---------- SUPPLIED MATERIAL ----------
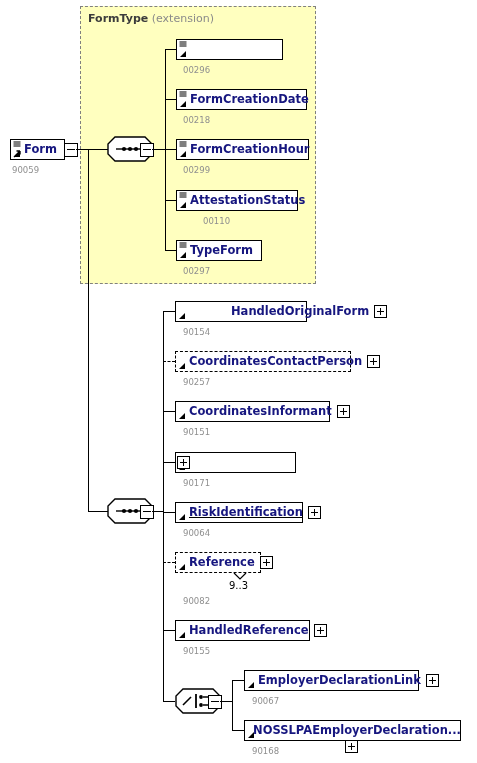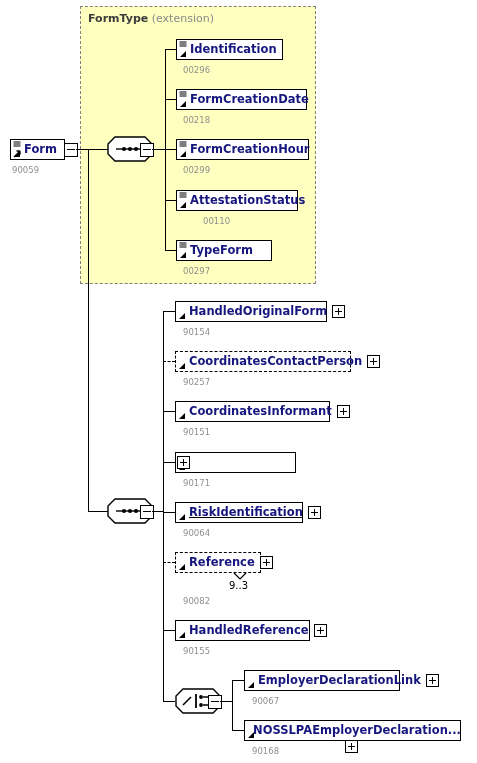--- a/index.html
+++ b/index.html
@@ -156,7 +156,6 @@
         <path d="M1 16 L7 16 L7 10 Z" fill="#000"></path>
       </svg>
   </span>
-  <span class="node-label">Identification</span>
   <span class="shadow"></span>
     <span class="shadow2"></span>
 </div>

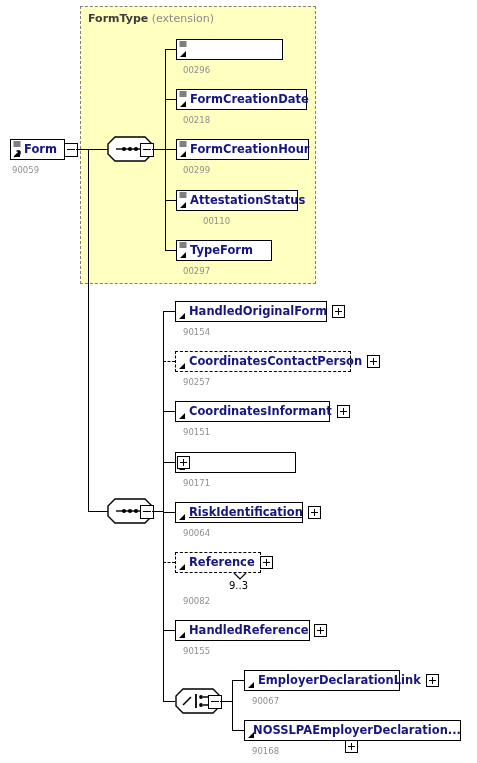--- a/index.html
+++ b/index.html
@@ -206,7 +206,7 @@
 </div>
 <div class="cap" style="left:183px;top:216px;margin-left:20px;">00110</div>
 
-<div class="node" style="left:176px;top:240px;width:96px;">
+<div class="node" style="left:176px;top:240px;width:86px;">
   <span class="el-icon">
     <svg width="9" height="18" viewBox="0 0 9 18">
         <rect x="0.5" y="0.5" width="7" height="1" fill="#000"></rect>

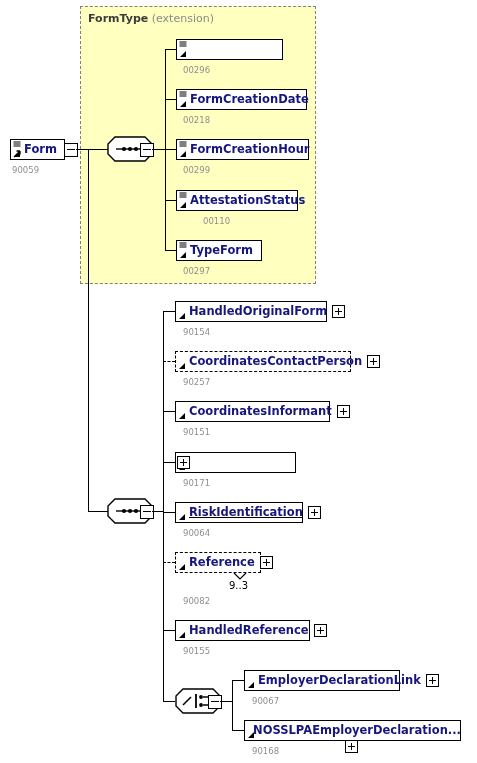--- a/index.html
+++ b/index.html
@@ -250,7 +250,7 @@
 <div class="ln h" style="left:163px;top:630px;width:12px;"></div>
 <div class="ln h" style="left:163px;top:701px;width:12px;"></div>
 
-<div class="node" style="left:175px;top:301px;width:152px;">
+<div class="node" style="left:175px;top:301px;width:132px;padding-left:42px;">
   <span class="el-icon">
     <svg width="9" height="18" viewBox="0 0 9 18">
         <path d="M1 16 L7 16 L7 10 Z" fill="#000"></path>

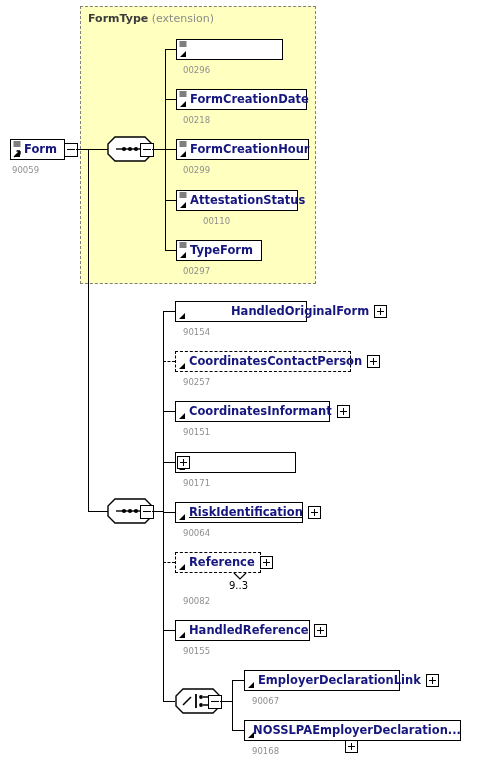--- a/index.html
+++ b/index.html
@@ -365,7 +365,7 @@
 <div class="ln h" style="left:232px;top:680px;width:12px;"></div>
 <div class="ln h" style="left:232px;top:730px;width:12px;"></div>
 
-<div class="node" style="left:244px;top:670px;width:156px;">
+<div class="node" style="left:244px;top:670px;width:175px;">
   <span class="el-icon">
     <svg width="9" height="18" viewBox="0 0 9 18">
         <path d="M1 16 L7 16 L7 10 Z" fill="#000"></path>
----------
---------- SUPPLIED MATERIAL ----------
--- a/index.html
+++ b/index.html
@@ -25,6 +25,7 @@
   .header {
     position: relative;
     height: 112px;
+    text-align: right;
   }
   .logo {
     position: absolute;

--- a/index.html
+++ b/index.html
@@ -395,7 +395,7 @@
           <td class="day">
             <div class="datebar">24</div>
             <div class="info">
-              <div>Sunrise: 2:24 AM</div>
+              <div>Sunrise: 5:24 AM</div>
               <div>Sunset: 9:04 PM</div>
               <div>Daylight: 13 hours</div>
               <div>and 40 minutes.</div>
----------
This task calls for the number of lines in the entries that contain the string "span", with no accompanying text.

7